Дженни взяла в руки ужасный стакан и хладнокровно изучила его. Одному Богу известно, что в нем было на самом деле. Приятель медсестры продолжал агитацию:
– Высокое качество моей спермы налицо. Видишь, она кишмя кишит семенем.
Дженни вылила содержимое стакана в цветочный горшок.
– Мне нужен всего один ребенок, – сказала она. – Племенной завод мне ни к чему.
Дженни знала, что обрекает себя на нелегкую жизнь. Мало-помалу она привыкла к подобным шуткам и научилась давать отпор.
По мнению окружающих, Дженни Филдз зашла слишком далеко. Шутка шуткой, но она явно перебарщивала. Либо это игра, которую она не хотела бросать из чистого упрямства, либо, что еще хуже, таково действительно ее намерение. Коллегам по работе не удавалось ни посмеяться вместе с ней над ее затеей, ни затащить в постель. Гарп писал: «Беда матери заключалась в том, что она мнила себя выше сослуживцев, и те это чувствовали. Как и следовало ожидать, им это не нравилось».
В конце концов все решили: Дженни Филдз пора поставить на место. Для этого применили административные меры, разумеется «для ее же пользы», и разлучили Дженни с новорожденными младенцами. По общему мнению, она помешалась на детях. Отныне – никакого акушерства. К родильному отделению ее и близко нельзя подпускать – слишком у нее мягкое сердце, а возможно, и мозги.

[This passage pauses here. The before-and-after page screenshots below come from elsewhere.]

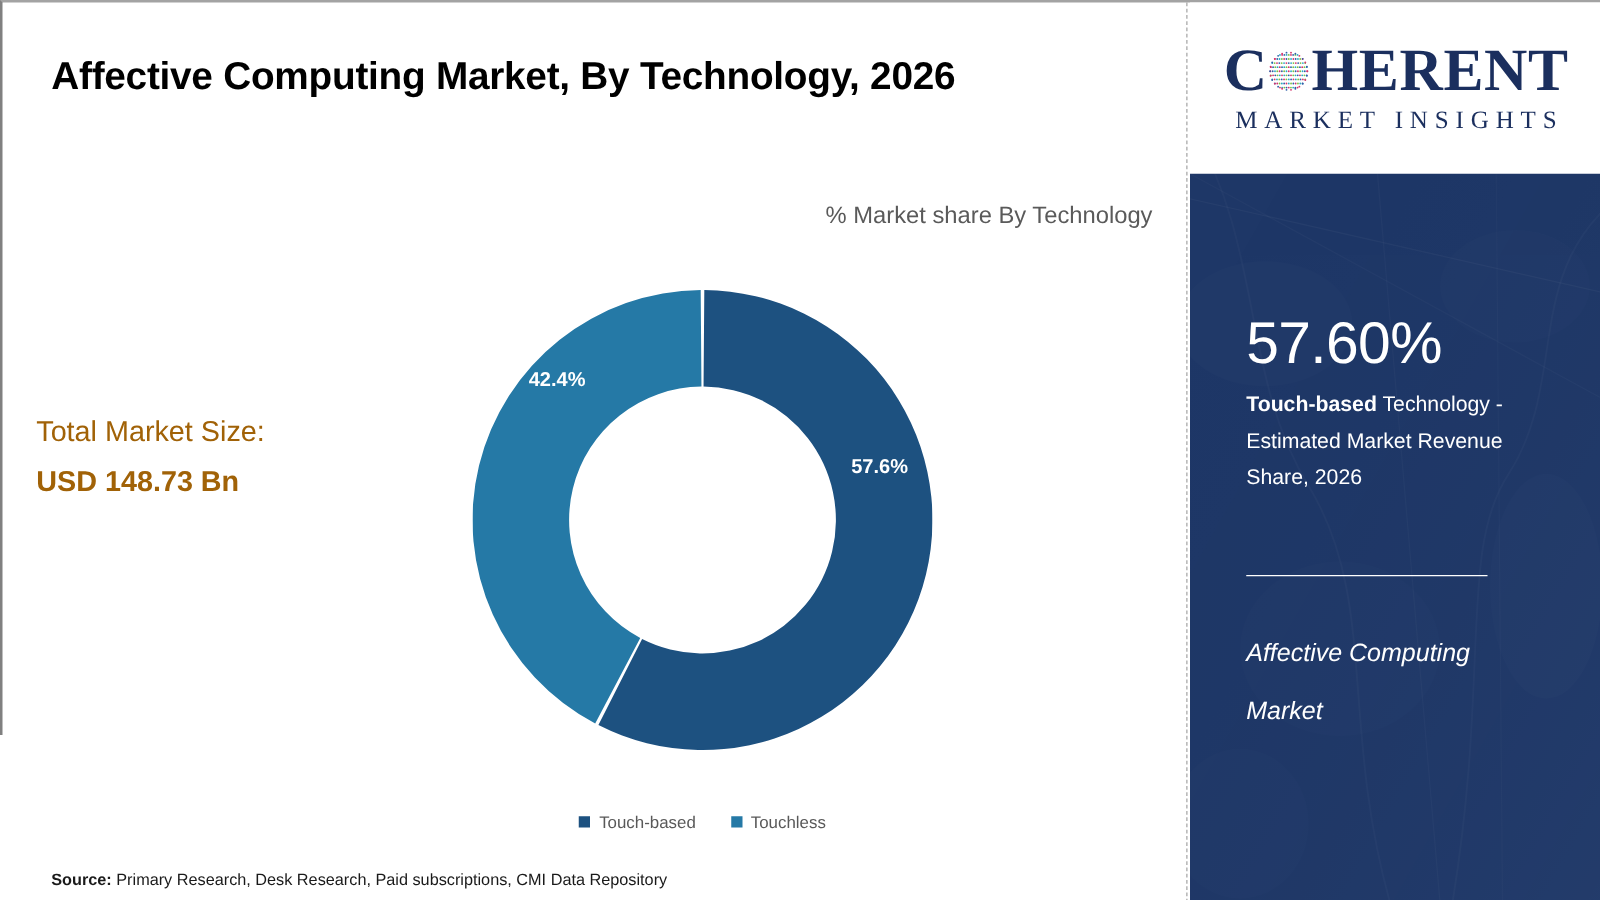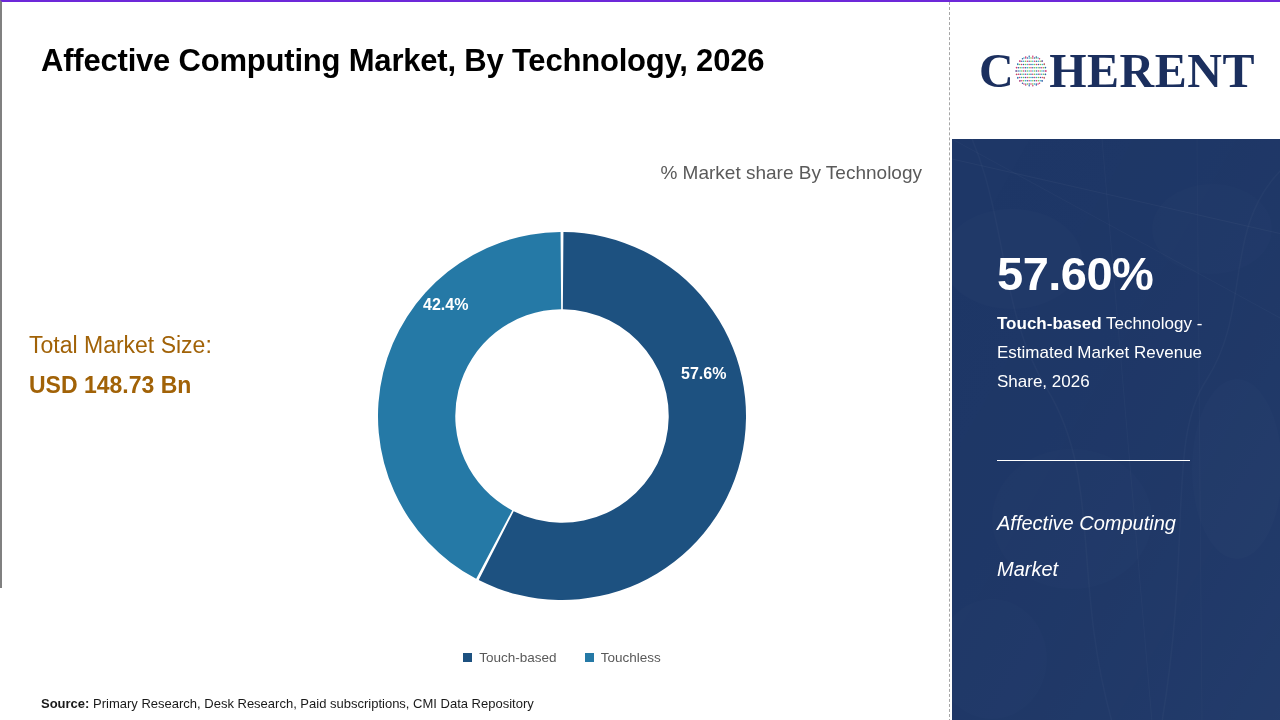"Affective Computing Market, By" #infographic { border-top: 2px solid #6d28d9 -> 2px solid #a3a3a3 }
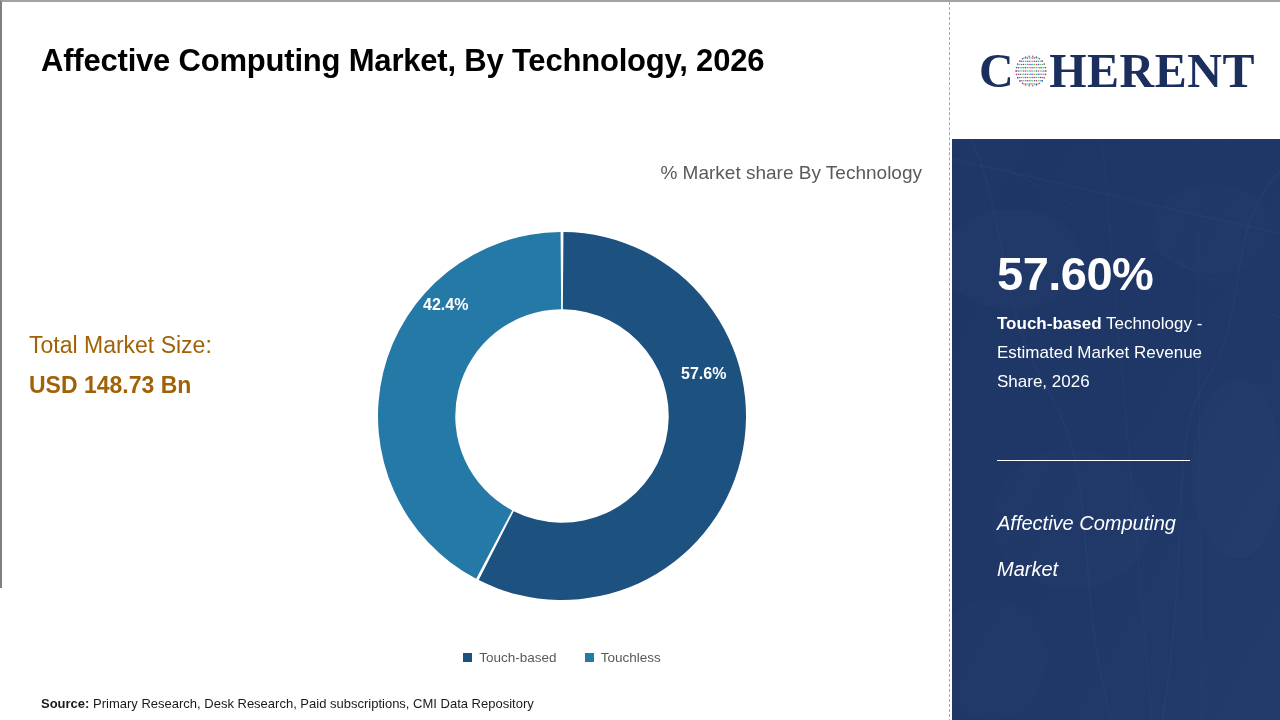"MARKET INSIGHTS" div.logo-sub { html: none -> <div>MARKET INSIGHTS</div> }
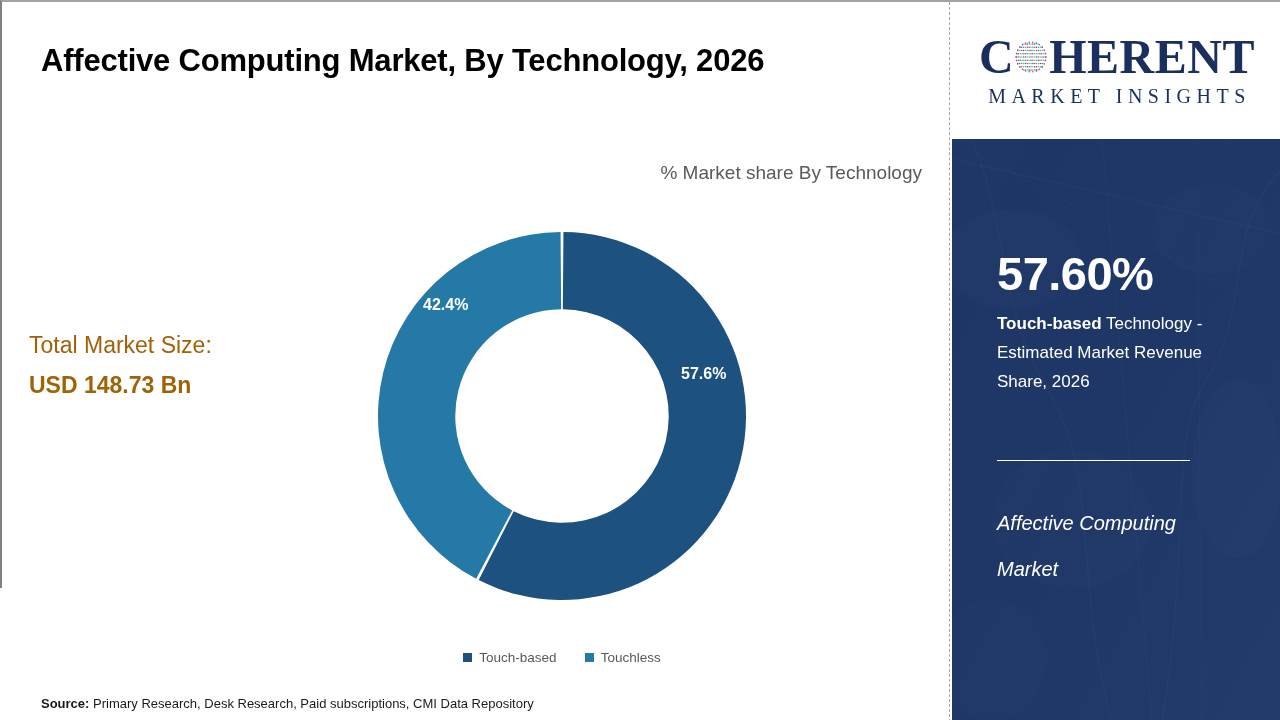"57.60%" .big-stat { font-weight: bold -> normal }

И Дженни пришлось расстаться со своими подопечными. Начальство объяснило свое решение тем, что ее высокая квалификация нужна в отделении для самых тяжелых. Ему было хорошо известно, что работающие там сестры быстро излечиваются от всякой дури. Конечно, Дженни прекрасно понимала подоплеку перевода, ей только было досадно, что окружающие столь низкого о ней мнения. Пусть ее желание кажется странным, это не значит, что ей вообще нельзя доверять. Воистину, думала Дженни, люди напрочь лишены всякой логики. Но ничего, она не перестарок, забеременеть еще успеет. Так что, в общем, ничего страшного не произошло.